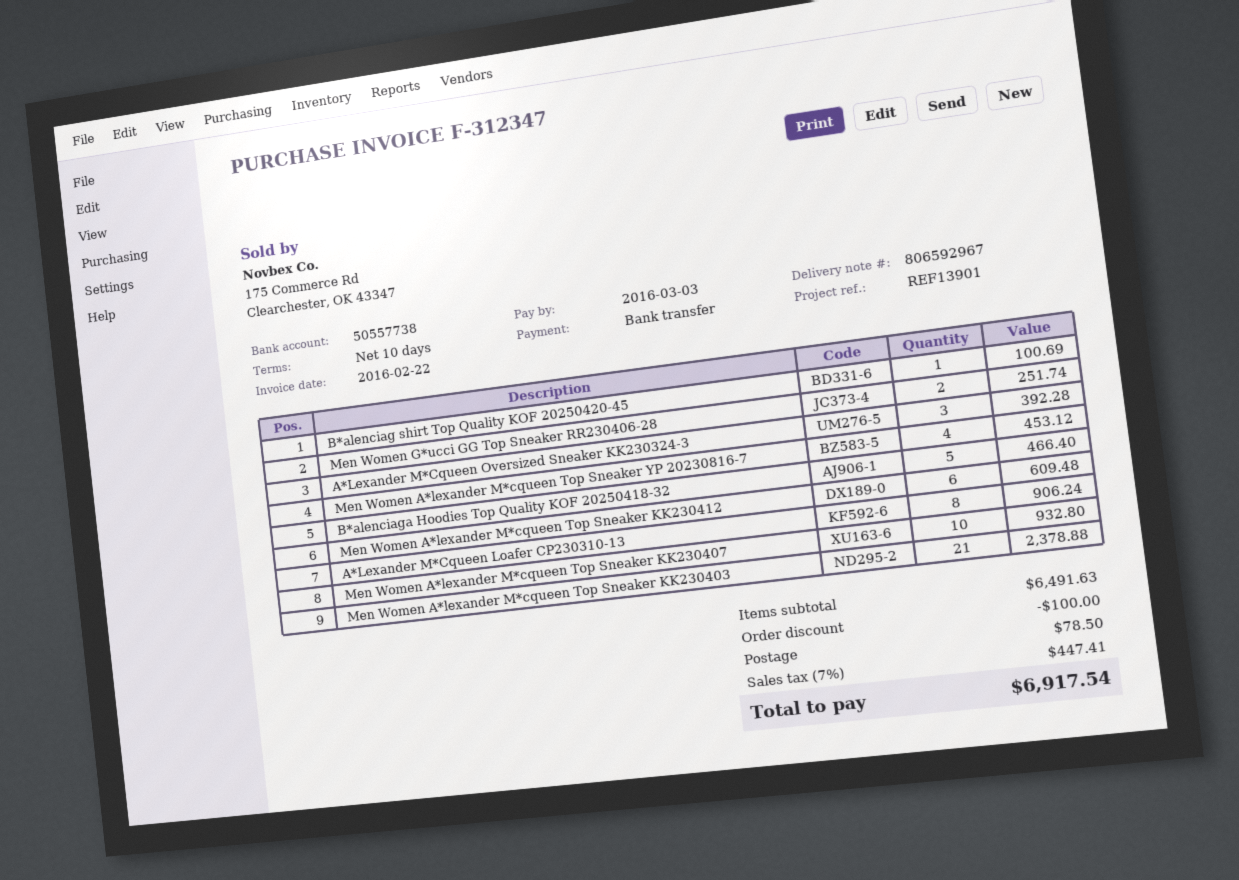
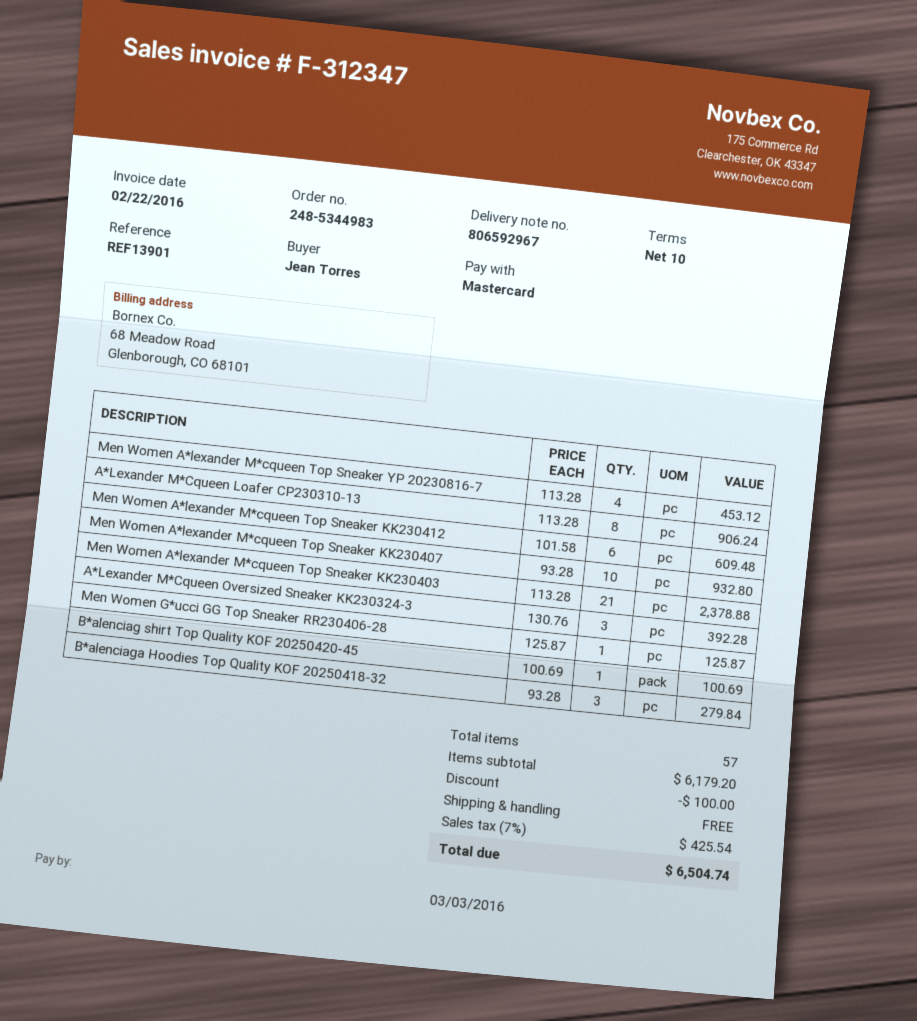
payment method: bank transfer -> Mastercard
Men Women G*ucci GG Top Sneaker RR230406-28: 2 for 251.74 -> 1 for 125.87
B*alenciaga Hoodies Top Quality KOF 20250418-32: 5 for 466.40 -> 3 for 279.84
subtotal: 6491.63 -> 6179.20
shipping: 78.50 -> 0.00
tax: 7% = 447.41 -> 7% = 425.54
total: 6917.54 -> 6504.74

***

Reproduce the records in full and leave the images behind.

payment method: bank transfer -> Mastercard
Men Women G*ucci GG Top Sneaker RR230406-28: 2 for 251.74 -> 1 for 125.87
B*alenciaga Hoodies Top Quality KOF 20250418-32: 5 for 466.40 -> 3 for 279.84
subtotal: 6491.63 -> 6179.20
shipping: 78.50 -> 0.00
tax: 7% = 447.41 -> 7% = 425.54
total: 6917.54 -> 6504.74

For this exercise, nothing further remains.